• _How to complete this task_
Using the line that contains "- Everything between" as the first line and the last line of the data as the final one, give every line in that range again exactly.

• _Dataset extract_
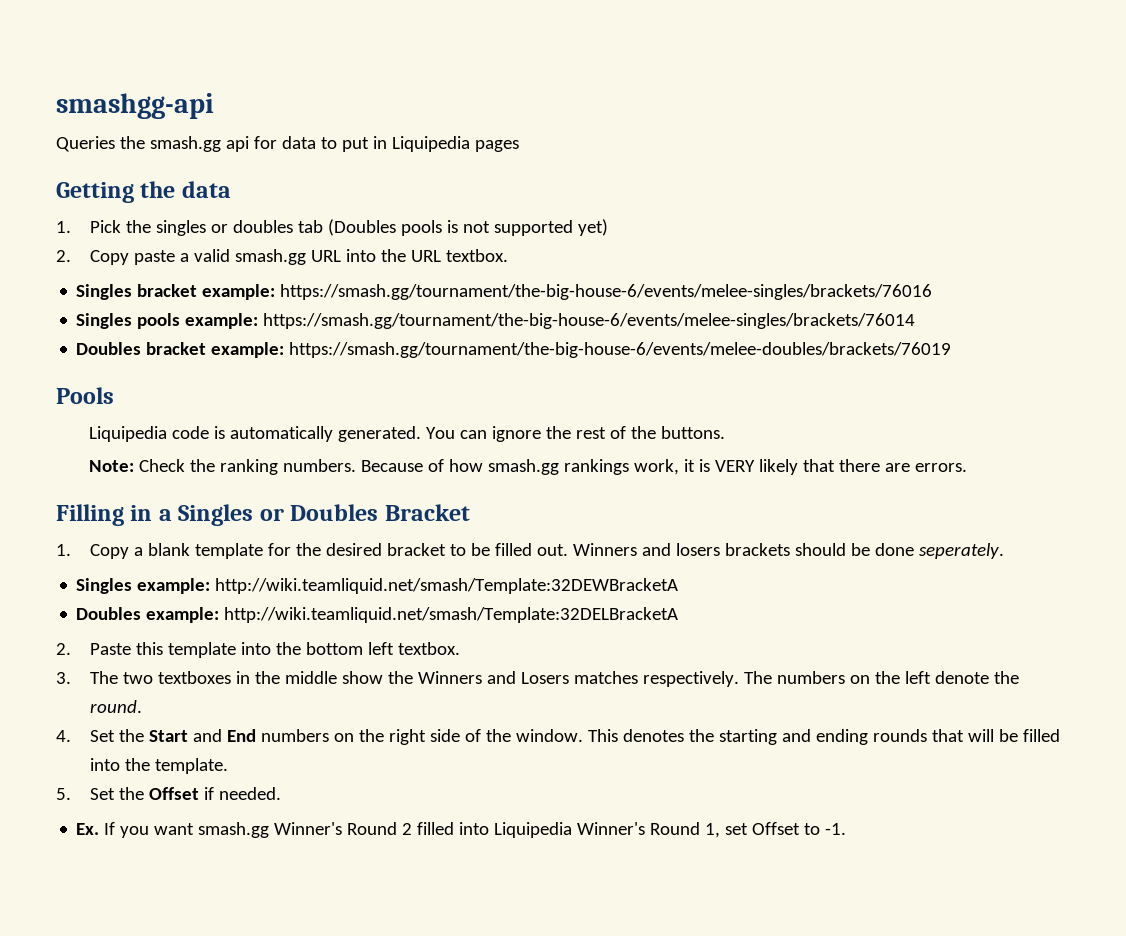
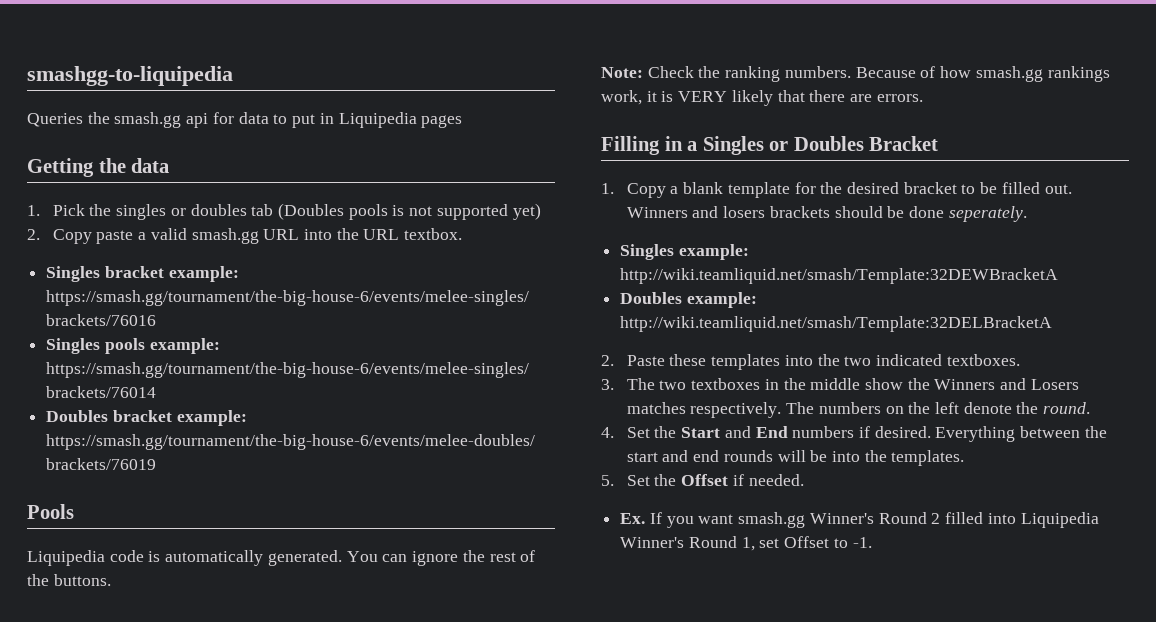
- smashgg-api
+ smashgg-to-liquipedia
- 2. Paste this template into the bottom left textbox.
+ 2. Paste these templates into the two indicated textboxes.
- 4. Set the Start and End numbers on the right side of the window. This denotes the starting and ending rounds that will be filled into the template.
+ 4. Set the Start and End numbers if desired. Everything between the start and end rounds will be into the templates.

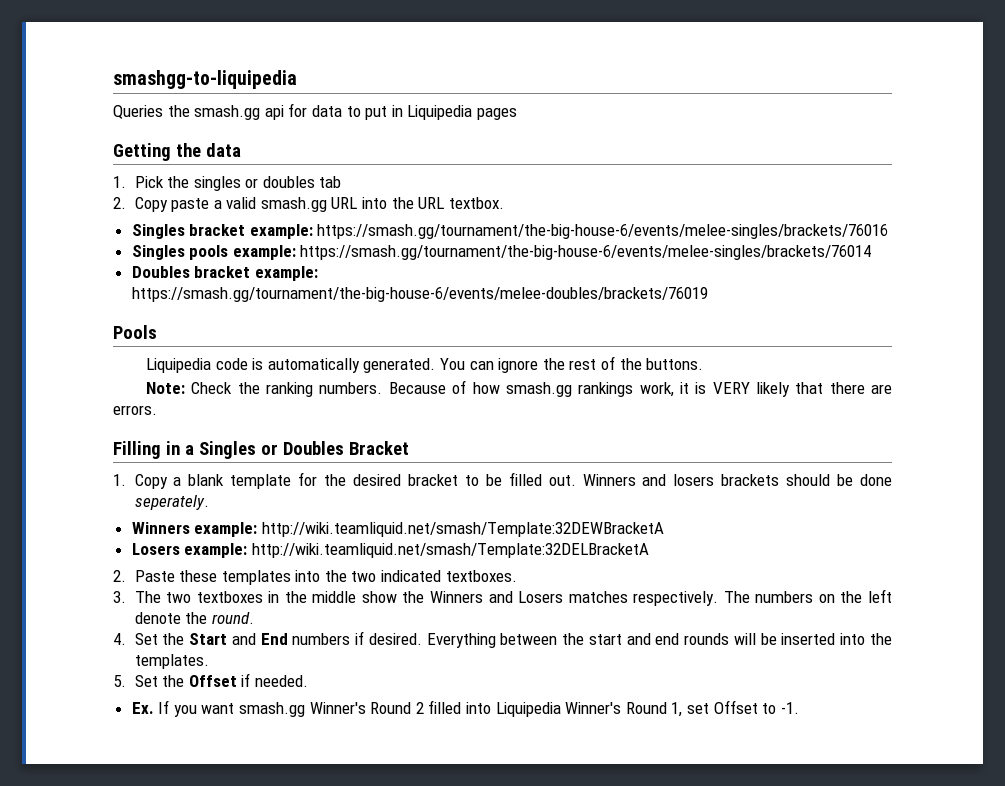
- 1. Pick the singles or doubles tab (Doubles pools is not supported yet)
+ 1. Pick the singles or doubles tab
- Singles example: http://wiki.teamliquid.net/smash/Template:32DEWBracketA
+ Winners example: http://wiki.teamliquid.net/smash/Template:32DEWBracketA
- Doubles example: http://wiki.teamliquid.net/smash/Template:32DELBracketA
+ Losers example: http://wiki.teamliquid.net/smash/Template:32DELBracketA
- Everything between the start and end rounds will be into the templates.
+ Everything between the start and end rounds will be inserted into the templates.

• _Reply_
- Everything between the start and end rounds will be into the templates.
+ Everything between the start and end rounds will be inserted into the templates.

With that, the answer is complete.